İslam’ın ilk asrında kadın
Temsil ettikleri her konumun, erkekler tarafından bahşedilmiş bir 'ihsan' gibi algılandığı kadın konusuna İslami referansların nasıl yaklaştığına, birtakım sorular eşliğinde bakalım; ilk dönem İslam toplumunda kadın hayatın neresinde duruyor? Peygamber etrafında odaklanan yeni toplumsal yapılanmada, kadın nasıl bir rol üstlenmiş? Peygamber eşlerinin hayatı, mümin kadınlar için bir model teşkil eder mi? Peygamber döneminde kadın lehinde bir toplumsal düzenlemeden söz edilebilir mi? İslam geleneğinde kadın için 'tasarlanan' mahrem alan korunaklı bir alan mı, yoksa bir dışlanma aracı mıdır?
Hz. Peygamber'in devraldığı toplumsal yapıda kadının konumunu göstermesi bakımından Hz. Ömer'in "Biz cahiliye döneminde kadınları insan yerine koymazdık" sözü dikkate değerdir. Çok geçmeden Peygamber ile başlayan toplumsal değişimin ilk izleri, kadınların şu sözlerinde açığa çıkar: "Resulullah bize bizden daha hoşgörülü ve merhametliydi."
Cahiliye döneminin kadını geri plana iten anlayışı kadınlara öyle sinmişti ki, adeta Allah indinde kadınlar olarak değerlerinin olmadığını düşünüyorlardı. "Ya Resulullah, erkekleri zikrediyorsun, ancak kadınlardan bahsetmiyorsun" endişesi ile varlıklarını onaylatma ihtiyacı hissettiler.
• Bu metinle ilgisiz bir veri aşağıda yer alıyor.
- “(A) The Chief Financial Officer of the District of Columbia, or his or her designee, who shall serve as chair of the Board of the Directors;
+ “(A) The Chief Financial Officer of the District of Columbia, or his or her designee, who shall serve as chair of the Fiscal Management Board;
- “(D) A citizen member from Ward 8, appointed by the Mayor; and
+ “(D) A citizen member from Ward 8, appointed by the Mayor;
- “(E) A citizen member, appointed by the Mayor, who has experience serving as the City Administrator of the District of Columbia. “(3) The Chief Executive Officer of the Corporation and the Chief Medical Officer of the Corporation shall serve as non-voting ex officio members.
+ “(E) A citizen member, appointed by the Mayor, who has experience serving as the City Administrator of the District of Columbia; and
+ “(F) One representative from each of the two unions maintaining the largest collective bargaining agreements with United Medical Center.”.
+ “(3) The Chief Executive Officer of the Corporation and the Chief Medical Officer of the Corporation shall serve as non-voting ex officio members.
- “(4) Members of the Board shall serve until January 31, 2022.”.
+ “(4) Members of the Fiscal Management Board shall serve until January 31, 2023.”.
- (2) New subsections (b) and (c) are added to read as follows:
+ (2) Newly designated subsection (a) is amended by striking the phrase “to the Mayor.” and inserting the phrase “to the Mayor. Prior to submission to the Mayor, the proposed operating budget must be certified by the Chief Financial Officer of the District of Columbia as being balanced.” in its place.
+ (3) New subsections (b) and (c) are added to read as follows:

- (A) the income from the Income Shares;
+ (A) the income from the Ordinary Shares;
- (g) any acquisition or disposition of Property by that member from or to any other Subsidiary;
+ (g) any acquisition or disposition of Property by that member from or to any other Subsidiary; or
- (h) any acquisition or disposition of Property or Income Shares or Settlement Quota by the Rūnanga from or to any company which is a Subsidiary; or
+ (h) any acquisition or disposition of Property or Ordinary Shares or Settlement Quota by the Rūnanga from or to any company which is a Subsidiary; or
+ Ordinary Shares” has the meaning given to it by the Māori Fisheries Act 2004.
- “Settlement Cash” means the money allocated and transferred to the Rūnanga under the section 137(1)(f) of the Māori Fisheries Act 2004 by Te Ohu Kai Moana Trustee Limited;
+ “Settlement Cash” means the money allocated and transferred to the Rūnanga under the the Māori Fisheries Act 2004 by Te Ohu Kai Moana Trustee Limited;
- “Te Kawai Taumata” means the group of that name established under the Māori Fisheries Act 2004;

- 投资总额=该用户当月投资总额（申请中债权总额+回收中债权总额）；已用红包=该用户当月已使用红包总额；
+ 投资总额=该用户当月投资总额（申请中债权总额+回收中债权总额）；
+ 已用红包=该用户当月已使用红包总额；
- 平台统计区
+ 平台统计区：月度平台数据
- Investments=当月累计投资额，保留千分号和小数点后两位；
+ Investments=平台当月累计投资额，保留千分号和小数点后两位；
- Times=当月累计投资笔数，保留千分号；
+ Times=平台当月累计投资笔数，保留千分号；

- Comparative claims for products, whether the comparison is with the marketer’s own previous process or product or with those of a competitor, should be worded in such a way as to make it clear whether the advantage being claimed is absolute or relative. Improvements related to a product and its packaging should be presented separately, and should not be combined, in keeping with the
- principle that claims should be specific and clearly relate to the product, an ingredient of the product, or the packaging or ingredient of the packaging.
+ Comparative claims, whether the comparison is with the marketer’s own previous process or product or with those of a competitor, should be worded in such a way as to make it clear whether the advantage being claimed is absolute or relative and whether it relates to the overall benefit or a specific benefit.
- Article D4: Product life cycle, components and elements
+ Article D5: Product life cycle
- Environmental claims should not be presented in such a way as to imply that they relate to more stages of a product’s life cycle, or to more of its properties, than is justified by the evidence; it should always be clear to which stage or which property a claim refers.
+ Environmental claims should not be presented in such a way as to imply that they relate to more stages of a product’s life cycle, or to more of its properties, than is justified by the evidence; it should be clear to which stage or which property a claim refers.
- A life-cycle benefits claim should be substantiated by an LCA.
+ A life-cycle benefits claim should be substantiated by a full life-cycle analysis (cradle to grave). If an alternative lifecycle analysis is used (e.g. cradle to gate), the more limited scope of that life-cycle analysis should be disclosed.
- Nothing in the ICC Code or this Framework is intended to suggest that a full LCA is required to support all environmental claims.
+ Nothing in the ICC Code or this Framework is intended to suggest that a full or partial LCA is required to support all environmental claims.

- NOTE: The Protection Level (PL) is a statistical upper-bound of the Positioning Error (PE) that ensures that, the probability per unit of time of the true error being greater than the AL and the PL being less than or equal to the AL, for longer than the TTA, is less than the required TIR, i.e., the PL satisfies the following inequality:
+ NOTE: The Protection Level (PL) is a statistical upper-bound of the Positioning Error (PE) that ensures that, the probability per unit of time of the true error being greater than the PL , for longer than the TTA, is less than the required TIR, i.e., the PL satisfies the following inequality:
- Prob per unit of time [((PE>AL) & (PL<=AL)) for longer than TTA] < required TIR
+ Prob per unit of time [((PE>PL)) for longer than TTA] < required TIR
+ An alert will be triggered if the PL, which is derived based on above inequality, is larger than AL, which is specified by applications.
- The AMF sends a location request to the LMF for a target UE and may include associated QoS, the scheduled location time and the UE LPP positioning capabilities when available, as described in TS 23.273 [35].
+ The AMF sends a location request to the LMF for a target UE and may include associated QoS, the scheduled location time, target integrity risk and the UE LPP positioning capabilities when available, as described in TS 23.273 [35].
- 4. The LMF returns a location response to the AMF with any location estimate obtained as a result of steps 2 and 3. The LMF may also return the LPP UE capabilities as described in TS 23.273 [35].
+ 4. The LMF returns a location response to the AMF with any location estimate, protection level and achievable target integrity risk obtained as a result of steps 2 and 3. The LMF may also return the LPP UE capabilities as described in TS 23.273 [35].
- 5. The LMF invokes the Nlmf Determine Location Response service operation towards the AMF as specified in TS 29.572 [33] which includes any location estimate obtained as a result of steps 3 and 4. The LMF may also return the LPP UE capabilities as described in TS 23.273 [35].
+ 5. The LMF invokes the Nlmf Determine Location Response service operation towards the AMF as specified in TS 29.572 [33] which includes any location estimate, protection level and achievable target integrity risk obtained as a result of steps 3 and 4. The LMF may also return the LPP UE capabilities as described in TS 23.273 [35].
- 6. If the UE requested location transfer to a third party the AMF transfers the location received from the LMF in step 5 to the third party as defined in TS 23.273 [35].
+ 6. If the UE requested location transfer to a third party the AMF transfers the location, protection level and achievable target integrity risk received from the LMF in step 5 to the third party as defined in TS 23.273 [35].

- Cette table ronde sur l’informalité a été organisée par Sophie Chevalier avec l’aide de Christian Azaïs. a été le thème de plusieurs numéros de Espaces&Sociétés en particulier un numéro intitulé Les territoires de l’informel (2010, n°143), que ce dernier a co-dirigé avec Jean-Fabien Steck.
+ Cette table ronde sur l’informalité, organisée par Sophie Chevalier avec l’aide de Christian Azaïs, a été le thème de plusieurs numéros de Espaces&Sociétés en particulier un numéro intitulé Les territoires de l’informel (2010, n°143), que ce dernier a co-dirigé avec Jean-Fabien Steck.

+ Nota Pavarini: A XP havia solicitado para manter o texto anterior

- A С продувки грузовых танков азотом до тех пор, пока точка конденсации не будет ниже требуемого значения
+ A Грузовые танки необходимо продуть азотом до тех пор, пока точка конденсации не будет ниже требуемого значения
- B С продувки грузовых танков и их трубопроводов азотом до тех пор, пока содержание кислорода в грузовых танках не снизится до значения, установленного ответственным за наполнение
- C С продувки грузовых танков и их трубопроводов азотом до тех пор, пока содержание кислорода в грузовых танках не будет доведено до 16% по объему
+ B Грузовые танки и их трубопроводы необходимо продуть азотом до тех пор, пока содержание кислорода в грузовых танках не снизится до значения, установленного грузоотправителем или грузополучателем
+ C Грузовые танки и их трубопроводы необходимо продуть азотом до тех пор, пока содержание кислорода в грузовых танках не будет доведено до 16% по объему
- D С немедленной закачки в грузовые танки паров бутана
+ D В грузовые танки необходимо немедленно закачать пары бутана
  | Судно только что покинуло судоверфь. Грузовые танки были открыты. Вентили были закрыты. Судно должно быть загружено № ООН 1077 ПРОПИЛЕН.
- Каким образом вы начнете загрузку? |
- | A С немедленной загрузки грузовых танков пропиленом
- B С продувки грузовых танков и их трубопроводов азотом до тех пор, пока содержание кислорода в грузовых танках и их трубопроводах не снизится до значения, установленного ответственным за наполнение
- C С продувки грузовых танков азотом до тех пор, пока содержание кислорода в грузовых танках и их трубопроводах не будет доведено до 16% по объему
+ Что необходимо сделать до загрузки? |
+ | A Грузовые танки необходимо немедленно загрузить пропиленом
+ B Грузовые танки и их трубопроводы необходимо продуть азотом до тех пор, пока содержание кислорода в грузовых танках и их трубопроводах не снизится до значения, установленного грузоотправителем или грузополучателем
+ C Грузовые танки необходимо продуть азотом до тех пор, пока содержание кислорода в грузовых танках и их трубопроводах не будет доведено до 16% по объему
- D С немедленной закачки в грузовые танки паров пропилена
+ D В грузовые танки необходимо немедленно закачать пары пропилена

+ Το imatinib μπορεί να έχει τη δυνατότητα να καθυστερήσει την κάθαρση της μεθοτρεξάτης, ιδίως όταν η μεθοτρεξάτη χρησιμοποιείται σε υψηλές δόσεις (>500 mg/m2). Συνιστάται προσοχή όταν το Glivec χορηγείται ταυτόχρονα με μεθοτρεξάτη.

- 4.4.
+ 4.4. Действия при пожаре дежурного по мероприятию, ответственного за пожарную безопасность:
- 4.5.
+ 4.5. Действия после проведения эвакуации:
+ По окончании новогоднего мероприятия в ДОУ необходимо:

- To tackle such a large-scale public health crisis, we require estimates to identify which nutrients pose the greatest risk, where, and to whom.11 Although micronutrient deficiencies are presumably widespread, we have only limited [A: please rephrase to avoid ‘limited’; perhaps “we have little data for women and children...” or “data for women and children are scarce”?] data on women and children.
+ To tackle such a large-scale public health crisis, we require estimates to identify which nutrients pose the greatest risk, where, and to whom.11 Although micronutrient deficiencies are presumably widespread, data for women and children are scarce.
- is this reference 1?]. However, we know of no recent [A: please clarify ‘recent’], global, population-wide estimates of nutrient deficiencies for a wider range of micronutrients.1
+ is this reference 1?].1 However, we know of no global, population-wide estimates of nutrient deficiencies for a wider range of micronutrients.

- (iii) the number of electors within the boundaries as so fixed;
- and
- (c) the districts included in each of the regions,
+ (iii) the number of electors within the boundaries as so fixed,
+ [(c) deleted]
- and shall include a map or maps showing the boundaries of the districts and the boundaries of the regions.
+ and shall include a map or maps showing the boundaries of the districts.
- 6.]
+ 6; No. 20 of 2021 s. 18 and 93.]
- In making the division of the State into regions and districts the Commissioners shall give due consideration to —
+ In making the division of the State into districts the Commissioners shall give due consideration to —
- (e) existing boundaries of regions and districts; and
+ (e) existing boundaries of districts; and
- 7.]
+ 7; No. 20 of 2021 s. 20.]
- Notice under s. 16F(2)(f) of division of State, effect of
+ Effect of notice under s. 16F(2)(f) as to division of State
Kadınların konumlarını anlamaya yönelik sancılarının dışa vurumu olan bu serzenişin ardından Kur'an'da, sık sık "Müslüman erkeklerle, müslüman kadınlar …" diye başlayan ayetler yer almaya başladı. Kadınlar da ayetlerin sebeb-i nüzulü içine girdiler. Nitekim Arap dilinin etimolojik ve gramer yapısı gereği ayetlerde genellikle eril siga kullanılsa da, Kur'an'ın bütün ilahi seslenişinde kadın ve erkeğe ortaklaşa hitap edildiği görülür. Artık kadın, mücerred bir cinsiyet konusu olmaktan çıkmıştır.
Hz. Peygamber'in nübüvvet hayatının Medine evresi, değişimi bir bütün olarak gören ve cinsiyet yerine insanı merkeze alan bir eğitim anlayışına sahiptir. Kabile merkezli toplumda bireyi ön plana çıkaran bu yeni anlayışta, kadınlar da Allah Resulü'nün doğrudan muhatabıdırlar. Tıpkı erkekler gibi inanma, ibadet etme, akit yapma, topluma hizmet etme hak ve özgürlüğüne sahiptirler. Hz. Peygamber nazil olan her ayeti, hem erkeklere, hem kadınlara okumaktadır.
Hiç şüphesiz Hz. Peygamber döneminde toplumsal hayatın odak noktası, Mescid-i Nebevi'dir. Mescid'den uzak olmak, Medine'nin vahiy etrafında şekillenen gündeminden de uzak olmak demektir. Bu anlamda kadınlar, mescidde olmayı önemsemişler; hatta mescidin erkek egemen yapısına karşı çıkarak, "Mecliste erkeklerden bize sıra gelmiyor. Onlar hep toplantılarınıza geliyor, ilim ve dini konuları öğreniyorlar. Bizim için de bir gün tahsis edin, gelip sizi dinleyelim ve bilmediklerimizi öğrenelim" teklifiyle Hz. Peygamber'in kendilerine özel bir gün tahsis etmesini sağlamışlardır.
Nazil olan sureleri doğrudan Hz. Peygamber'den dinleyen, mescidde ya da Peygamber hanesinde her konuyu onunla konuşabilen, Cuma namazına katılarak hutbeleri dinleme imkânı bulan, hatta bazı uzun sureleri Hz. Peygamber'den dinleyerek ezberleme cehdi gösteren kadınların da katkısıyla, Medine 'münevvere' olmayı başarmıştır.